What I had done : Among courses only Computation Structures, in case of programming experience : I wrote a compiler and operating system( very very basic) based on a course Nand2Tetris, I had built a website in flask (~3k lines of code) and a few small projects.
How did I overcome the knowledge gap due to other requirements I did not have ?
I extensively read about concurrency, threads and RPC's from various resourses until I was able to understand how they are implemented in operating systems and follow the discussion in class. I think it is possible to implement labs by being ignorant to operating systems but after reading operating systems I found that one gains knowledge of what things can cause fault or delays in a distributed systems due to operating systems and how virtual machines can be implemented.
I think the role of this lab is to make the students familiar with GO, threads, RPC, implementing research papers. These reasons also make this lab difficult to implement for someone like me with not very much programming experience, I overcame this lack of experience by gaining experience on this lab although the code quality is not good in this lab but it improved in Lab 2 and 3.
We don't have GFS and not enough money to buy real machines so the difference due to these designs are :
-
All the data is read from and written to local disk.
-
Master and Workers are just processes, I think we can also use containers to get the same result.
-
Not using heartbeat mechanism, will use 10 seconds timeout (for this lab) and if no response is received from a worker in progress we reassign.

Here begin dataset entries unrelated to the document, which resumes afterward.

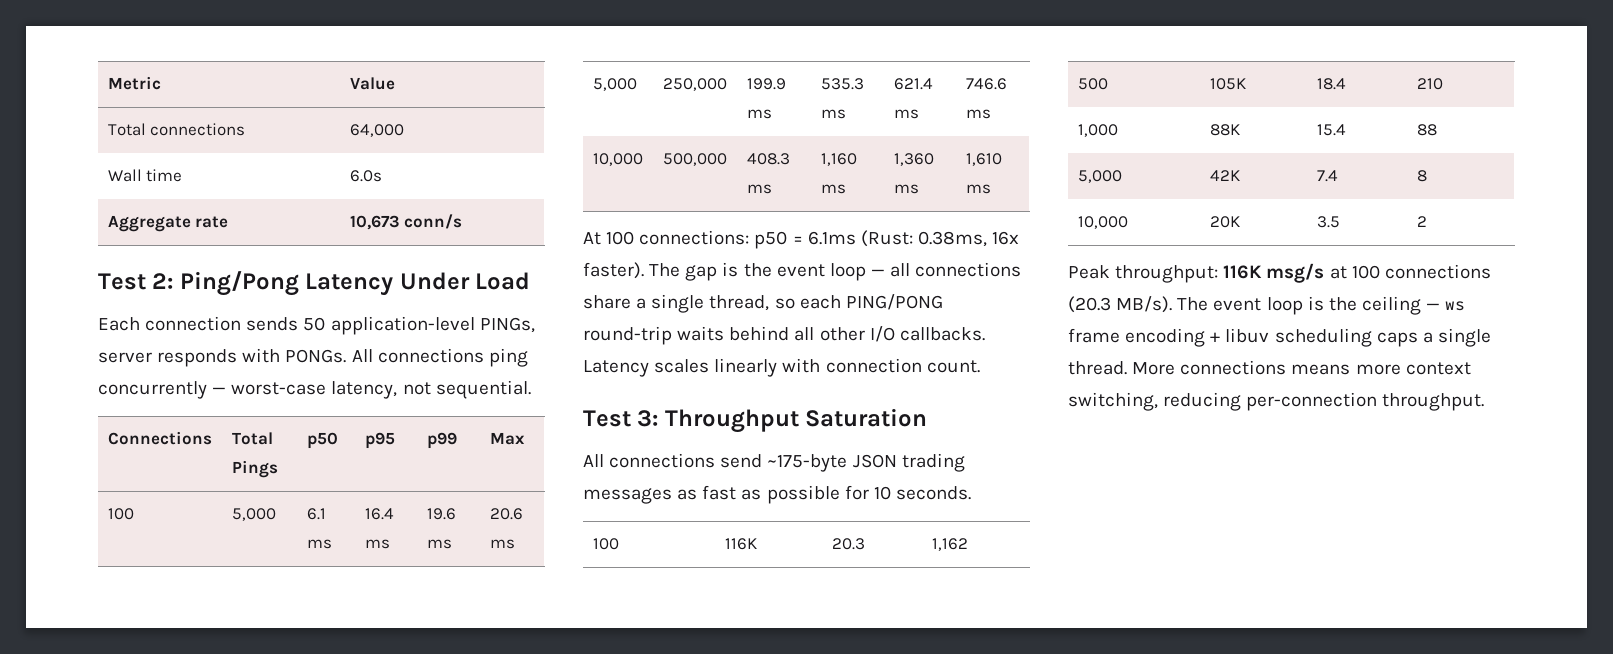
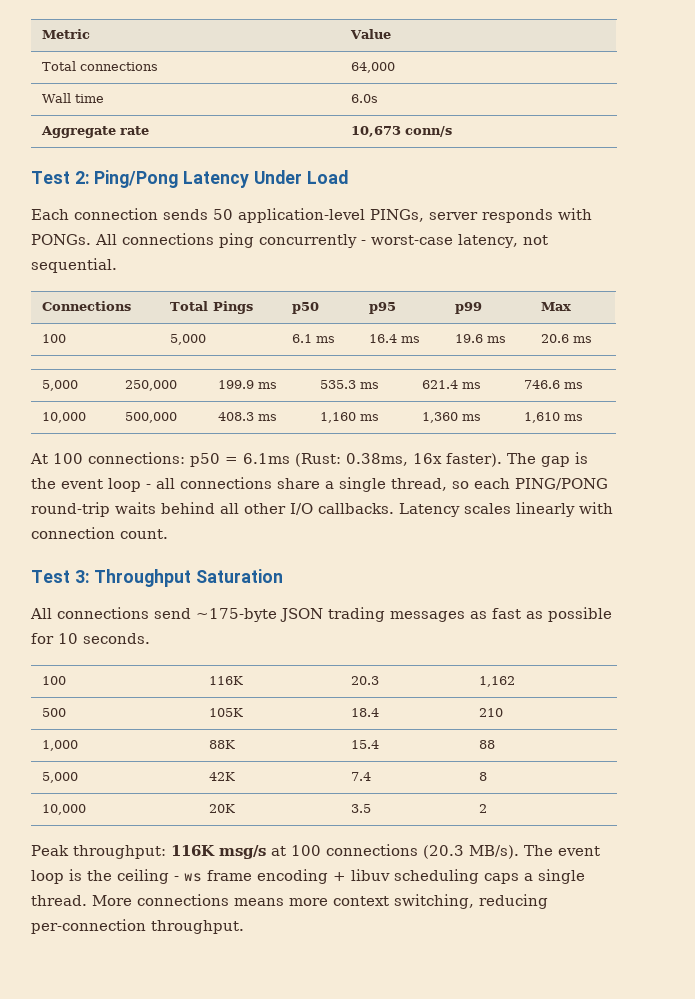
- All connections ping concurrently — worst-case latency, not sequential.
+ All connections ping concurrently - worst-case latency, not sequential.
- The gap is the event loop — all connections share a single thread, so each PING/PONG round-trip waits behind all other I/O callbacks.
+ The gap is the event loop - all connections share a single thread, so each PING/PONG round-trip waits behind all other I/O callbacks.
- The event loop is the ceiling — ws frame encoding + libuv scheduling caps a single thread.
+ The event loop is the ceiling - ws frame encoding + libuv scheduling caps a single thread.

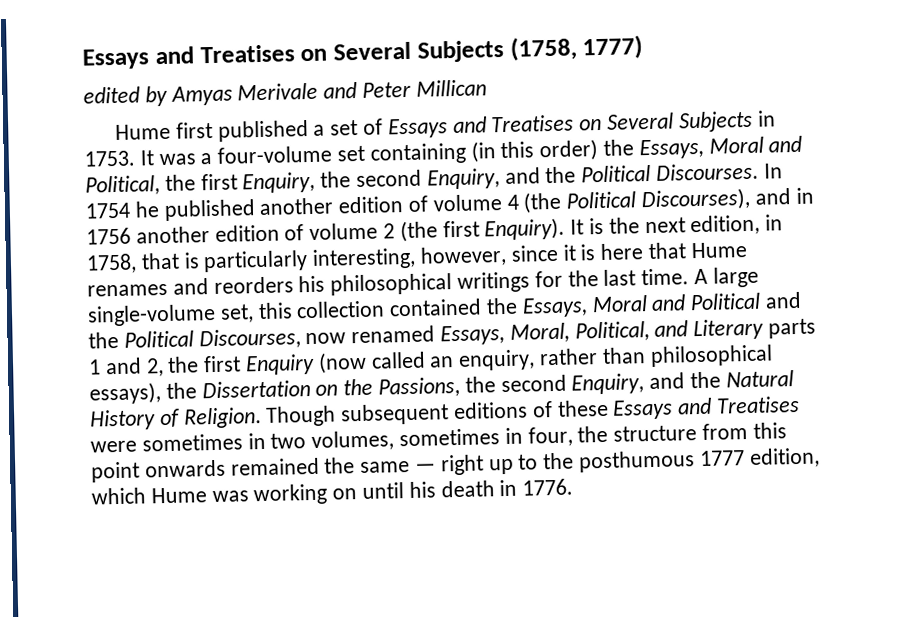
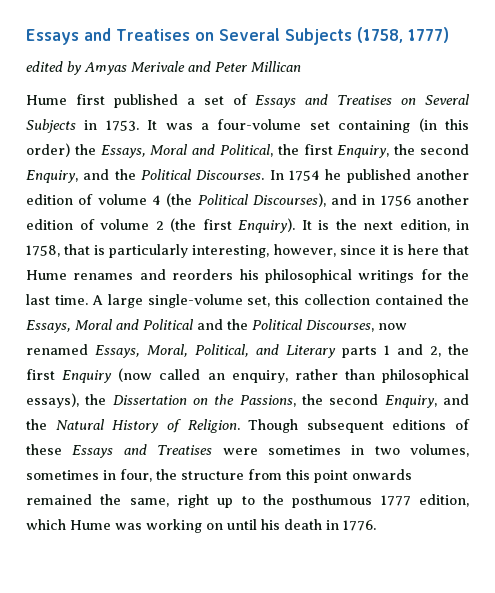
- Though subsequent editions of these Essays and Treatises were sometimes in two volumes, sometimes in four, the structure from this point onwards remained the same — right up to the posthumous 1777 edition, which Hume was working on until his death in 1776.
+ Though subsequent editions of these Essays and Treatises were sometimes in two volumes, sometimes in four, the structure from this point onwards remained the same, right up to the posthumous 1777 edition, which Hume was working on until his death in 1776.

It is easy to implement heartbeat from our side, we will do it in raft implementation.
-
No concurrent job scheduling i.e cannot submit multiple mapReduce jobs and then the MapReduce library schedules these jobs to a set of available machines within the cluster.
-
Master selection process and how master picks idle workers is not detailed in paper. So in labs who master is, is decided by middleware and workers call master for a job and based on if all map tasks are finished or not master assigns map task or reduce task to the asking worker.
-
The naming convention for machines might be different i.e how master knows which machines to communicate and how worker knows who the master is. In lab Master and worker implementation is in same package so workers call master object for job and then master assigns some id to these workers which is remembered by both the master and the worker.
-
Using a garbage collected language GO insted of of systems language like rust, C or C++ for performance.